Having undergone little change over the last decade, however, many B2B brands do not know what to look for in terms of an e-commerce solution. Although there are benefits to selling on Amazon, companies miss out on opportunities for customer engagement and lose insight into critical customer data when they pass off the buying and selling experience to third parties.
Build relationships
In choosing an e-commerce platform, B2B brands cannot afford to partner with a provider or system that cuts them off from their customers. An e-commerce platform is a brand’s representation online, and companies need an interactive experience to engage customers and build long-term relationships.
This becomes increasingly difficult to do when brands forfeit ownership over their own e-commerce platform. When companies choose a solution like Amazon Business as the sole sales network for products, they are forced to relinquish their primary relationship channel with customers.
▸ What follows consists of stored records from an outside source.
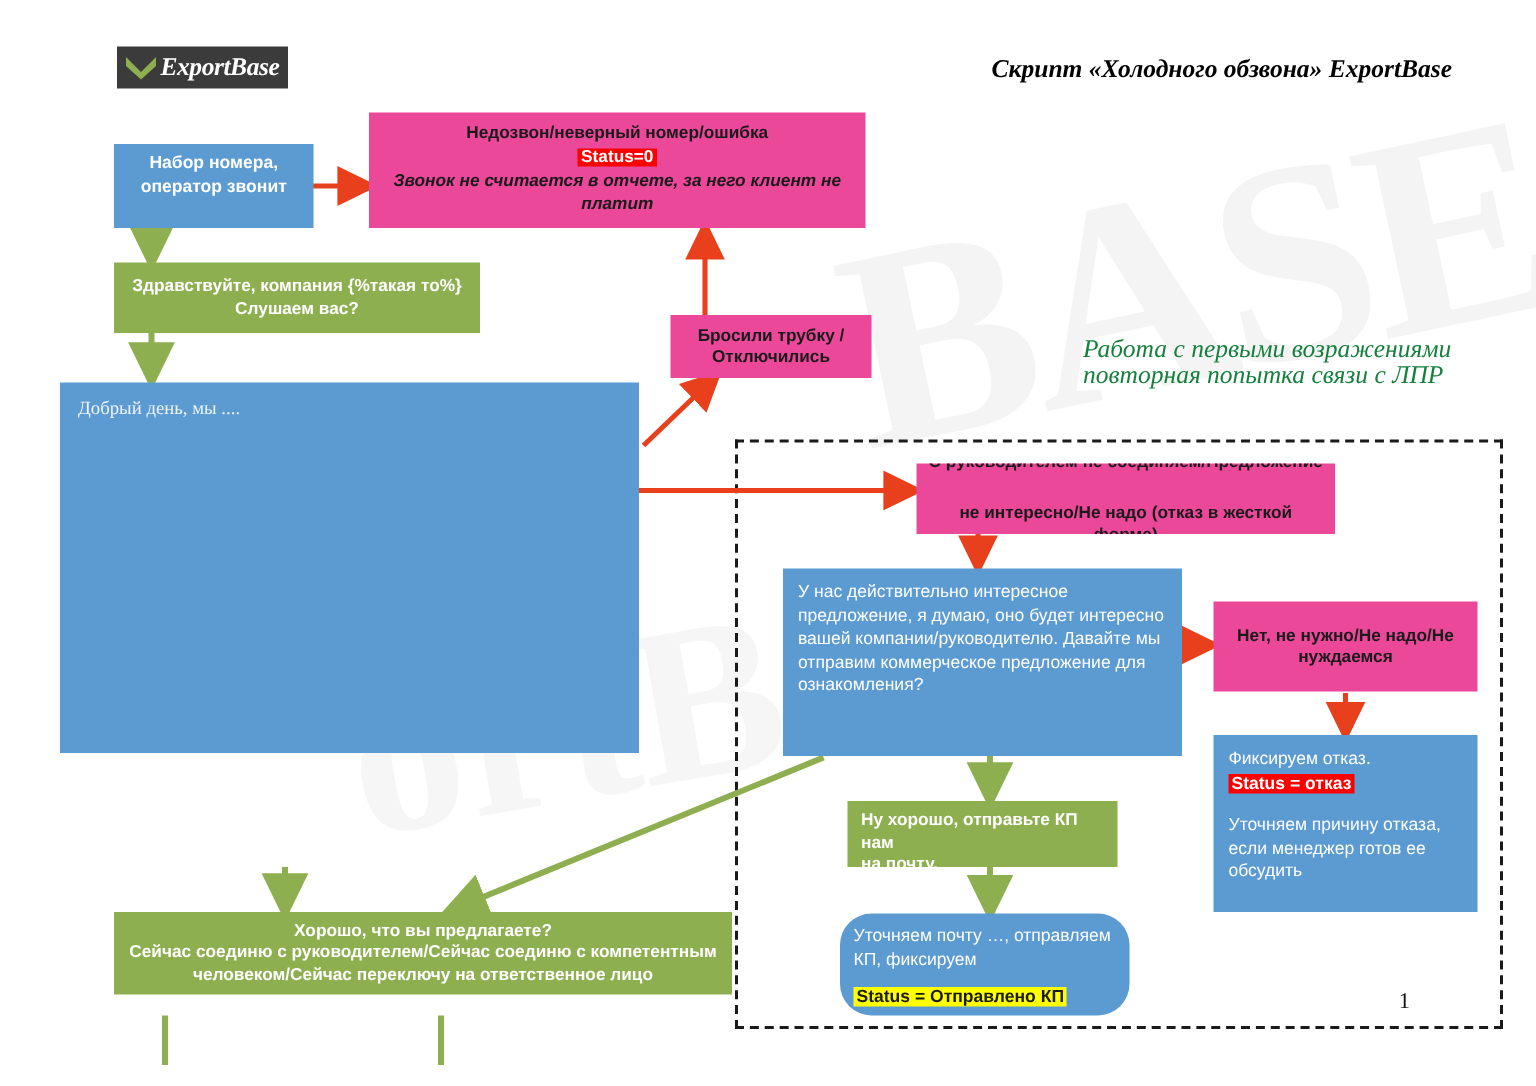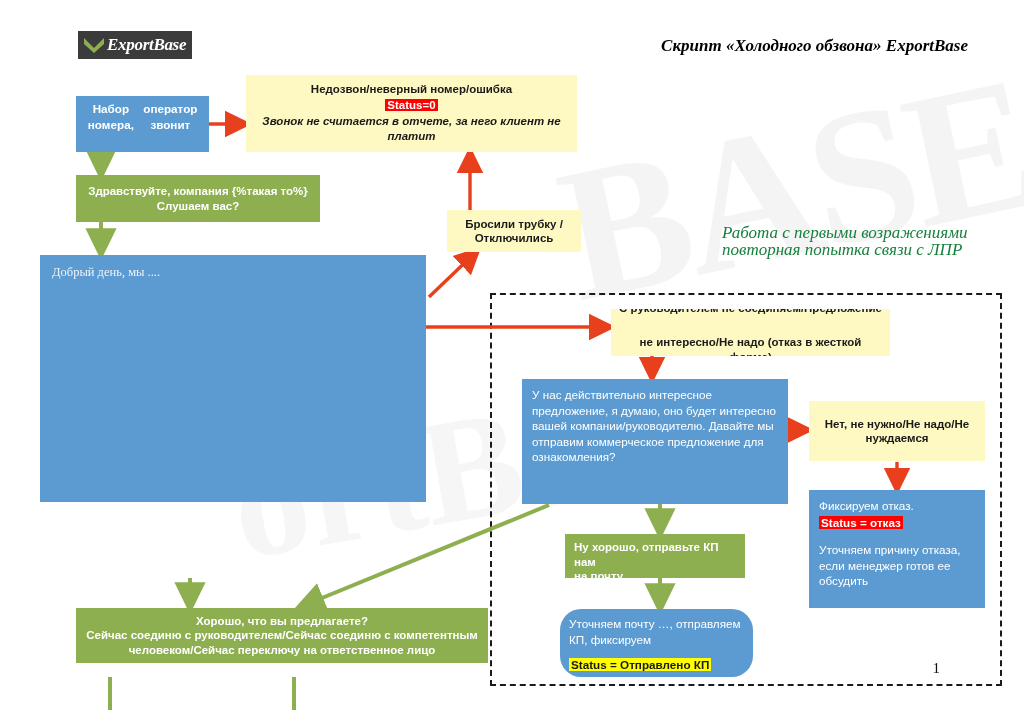--- a/index.html
+++ b/index.html
@@ -85,21 +85,21 @@
     position:absolute;
     box-sizing:border-box;
     font-size:11.5px;
     line-height:14.5px;
     font-weight:bold;
     padding:5px 7px;
     overflow:hidden;
   }
   .node.blue{background:#5B9BD1;color:#ffffff;font-weight:normal;font-size:11.7px;line-height:15.5px;}
   .node.green{background:#8DAF4F;color:#ffffff;}
-  .node.pink{background:#fef9c3;color:#1a1a1a;}
+  .node.pink{background:#ec4899;color:#1a1a1a;}
   .node.center{text-align:center;}
   .node.left{text-align:left;}
   .node .t-blk{display:block;}
   .node.blue .lbl-serif{
     font-family:"Liberation Serif", serif;
     font-size:12.5px;color:#eef3f8;
   }
   .ital{font-style:italic;}
 
   .hl-red{background:#FF0000;color:#ffffff;padding:0 2px;font-weight:bold;}
@@ -172,21 +172,21 @@
     <line x1="549" y1="505" x2="300" y2="607" stroke="#8DAF4F" stroke-width="4" marker-end="url(#ar-green)"></line>
 
     <line x1="660" y1="578" x2="660" y2="608" stroke="#8DAF4F" stroke-width="4" marker-end="url(#ar-green)"></line>
 
     <line x1="190" y1="578" x2="190" y2="607" stroke="#8DAF4F" stroke-width="4" marker-end="url(#ar-green)"></line>
 
     <line x1="110" y1="677" x2="110" y2="710" stroke="#8DAF4F" stroke-width="4"></line>
     <line x1="294" y1="677" x2="294" y2="710" stroke="#8DAF4F" stroke-width="4"></line>
   </svg>
 
-  <div class="node blue center" style="left:76px;top:96px;width:133px;height:56px;display:flex;flex-direction:row;justify-content:space-between;font-weight:bold;">
+  <div class="node blue center" style="left:76px;top:96px;width:133px;height:56px;display:flex;flex-direction:column;justify-content:flex-start;font-weight:bold;">
     <span class="t-blk">Набор номера,</span>
     <span class="t-blk">оператор звонит</span>
   </div>
 
   <div class="node pink center" style="left:246px;top:75px;width:331px;height:77px;padding-top:7px;">
     <span class="t-blk">Недозвон/неверный номер/ошибка</span>
     <span class="t-blk" style="margin-top:1px;"><span class="hl-red">Status=0</span></span>
     <span class="t-blk ital" style="margin-top:2px;">Звонок не считается в отчете, за него клиент не платит</span>
   </div>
If Amazon is the interface in which shoppers are buying online, brands miss out on the opportunity to build brand awareness and curate an engaging and powerful connection with consumers.
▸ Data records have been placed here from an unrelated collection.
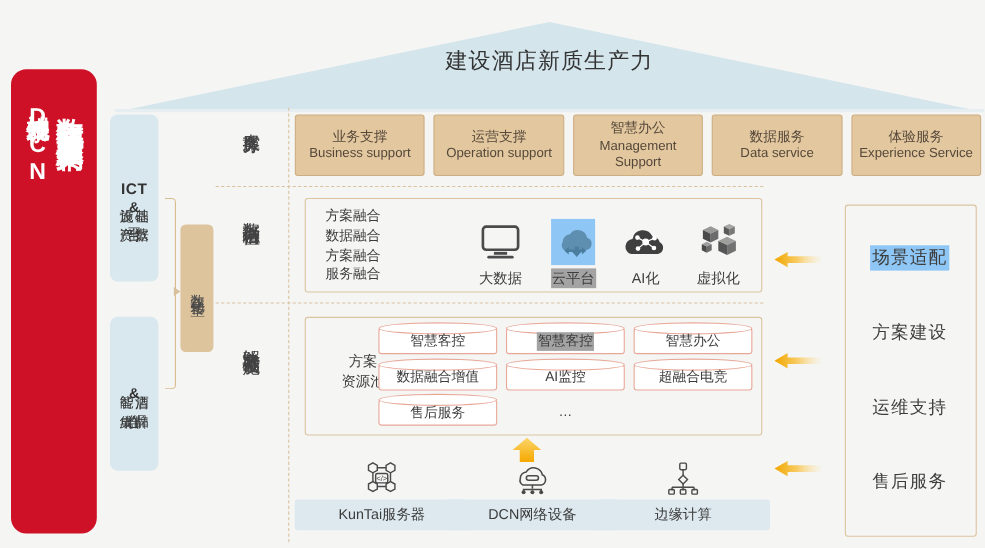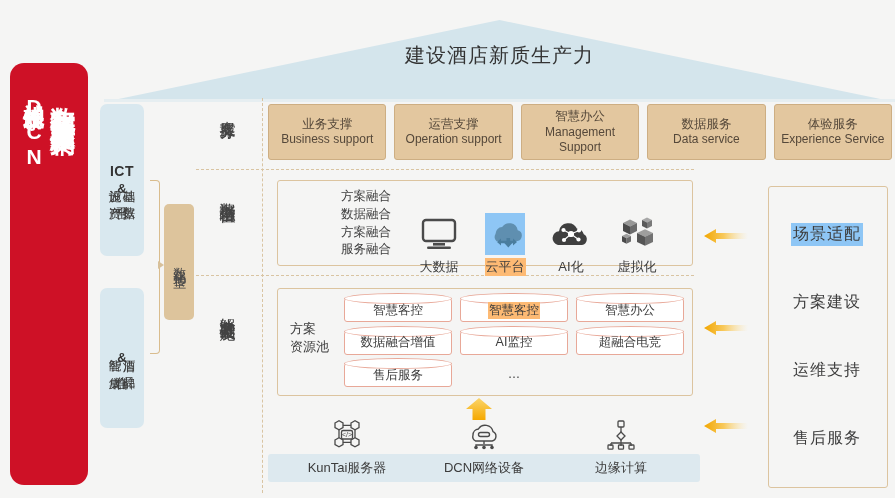--- a/index.html
+++ b/index.html
@@ -104,36 +104,36 @@
   .support-cell .cn{font-size:12.5px;}
   .support-cell .en{font-size:12px;}
 
   
   .panel{
     position:absolute;border:1px solid #dcc49f;border-radius:3px;background:transparent;
   }
   #panel-fusion{left:277px;top:180px;width:414px;height:84px;}
   .fusion-terms{
     position:absolute;left:296px;top:188px;width:90px;
-    font-size:12.5px;color:#3d3d3d;line-height:1.42;text-align:left;margin-left:45px;
+    font-size:12.5px;color:#3d3d3d;line-height:1.42;text-align:left;
   }
   .fusion-items{
-    position:absolute;left:390px;top:204px;width:296px;height:72px;
-    display:flex;align-items:flex-end;justify-content:center;
+    position:absolute;left:390px;top:190px;width:296px;height:72px;
+    display:flex;align-items:flex-end;justify-content:flex-end;
   }
   .fusion-item{display:flex;flex-direction:column;align-items:center;width:66px;}
   .fusion-icon{height:42px;display:flex;align-items:center;justify-content:center;}
   .fusion-item .lab{font-size:13px;color:#3d3d3d;margin-top:3px;}
-  .hl-blue{background:#fdba74;padding:0 1px;}
+  .hl-blue{background:#a3a3a3;padding:0 1px;}
   .icon-hl{background:#8ec6f5;}
 
   
   #panel-pool{left:277px;top:288px;width:414px;height:106px;}
   .pool-label{
-    position:absolute;left:290px;top:320px;width:60px;text-align:left;
+    position:absolute;left:300px;top:320px;width:60px;text-align:center;
     font-size:13px;color:#3d3d3d;line-height:1.35;
   }
   .pool-grid{
     position:absolute;left:344px;top:294px;width:340px;height:94px;
     display:grid;grid-template-columns:repeat(3,1fr);grid-template-rows:repeat(3,1fr);
     gap:4px 8px;
   }
   .cyl{
     position:relative;display:flex;align-items:center;justify-content:center;
     font-size:12.5px;color:#3c3c3c;

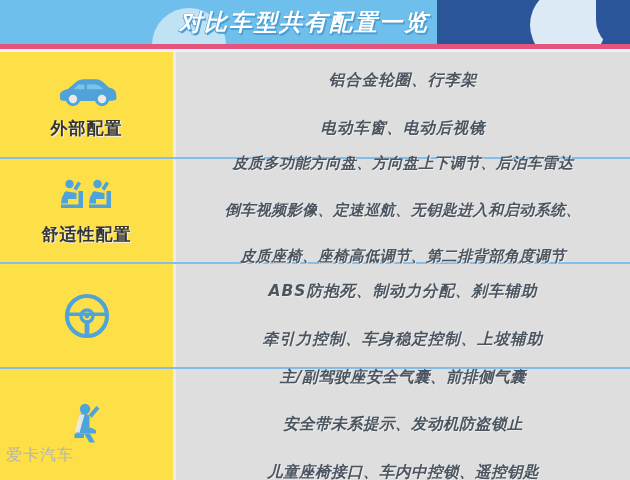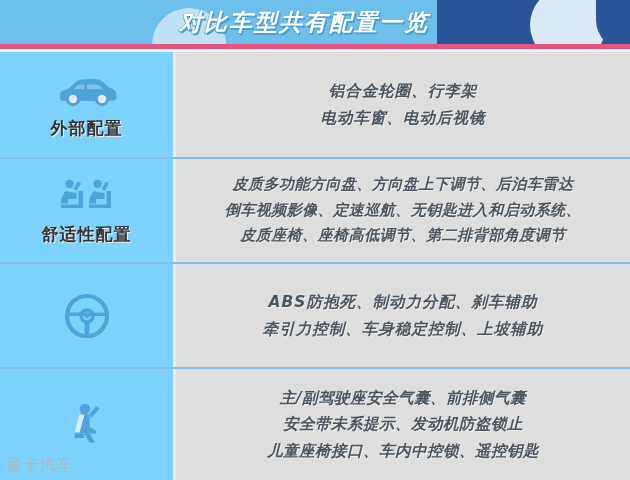--- a/index.html
+++ b/index.html
@@ -126,21 +126,21 @@
   }
   .row:last-child { border-bottom: none; }
   .row.r1 { height: 107px; }
   .row.r2 { height: 105px; }
   .row.r3 { height: 105px; }
   .row.r4 { height: 111px; }
 
   .cat-cell {
     width: 176px;
     flex: 0 0 176px;
-    background: #7dd3fc;
+    background: #fde047;
     border-right: 3px solid #ebebeb;
     box-sizing: border-box;
     display: flex;
     flex-direction: column;
     align-items: center;
     justify-content: center;
     gap: 2px;
   }
   .cat-icon {
     width: 64px;
@@ -161,39 +161,40 @@
 
   .items-cell {
     flex: 1 1 auto;
     background: #dedede;
     display: flex;
     flex-direction: column;
     align-items: center;
     justify-content: center;
     padding: 0 6px;
     box-sizing: border-box;
+    gap: 21px;
   }
   .item-line {
     font-size: 15.5px;
     font-weight: bold;
     font-style: italic;
     color: #4b5560;
     line-height: 1.72;
     white-space: nowrap;
     letter-spacing: .5px;
     text-shadow: 1px 1px 0 #ededed;
   }
   .row.r2 .item-line { font-size: 15px; font-family: Liberation Serif, serif; }
   .row.r1 .item-line,
   .row.r3 .item-line { letter-spacing: 1px; }
 
   .watermark {
     position: absolute;
     left: 6px;
-    bottom: 4px;
+    bottom: 14px;
     font-size: 16px;
     color: #b4b4b4;
     letter-spacing: 1px;
     z-index: 9;
     pointer-events: none;
     white-space: nowrap;
   }
 </style>
 </head>
 <body>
A disintermediated sales platform also limits brands from gathering a 360-degree view of their customers. If a company itself is not responsible for fostering sales interactions, they are handing vital customer data to a third party on purchase histories and buying behaviors, which in turn prevents them from serving customers effectively.
The ability to advertise, cross sell and upsell based on each customer’s unique needs is a key component of developing brand affinity and loyalty. However, if a company sells through a third party, they lack access to such sales opportunities.
What’s more, they’re likely letting another company sell their products purely from a price point basis. The possibility of upselling is completely lost when brands lack the ability to communicate with shoppers.
Not only do businesses lose control of the sales process when they divert to Amazon for sales, but they also lose access to the rich customer insight that is curated from purchase history and interaction throughout the sales process. Without this data, brands lose sight of their customers, their preferences, and ultimately brand loyalty suffers.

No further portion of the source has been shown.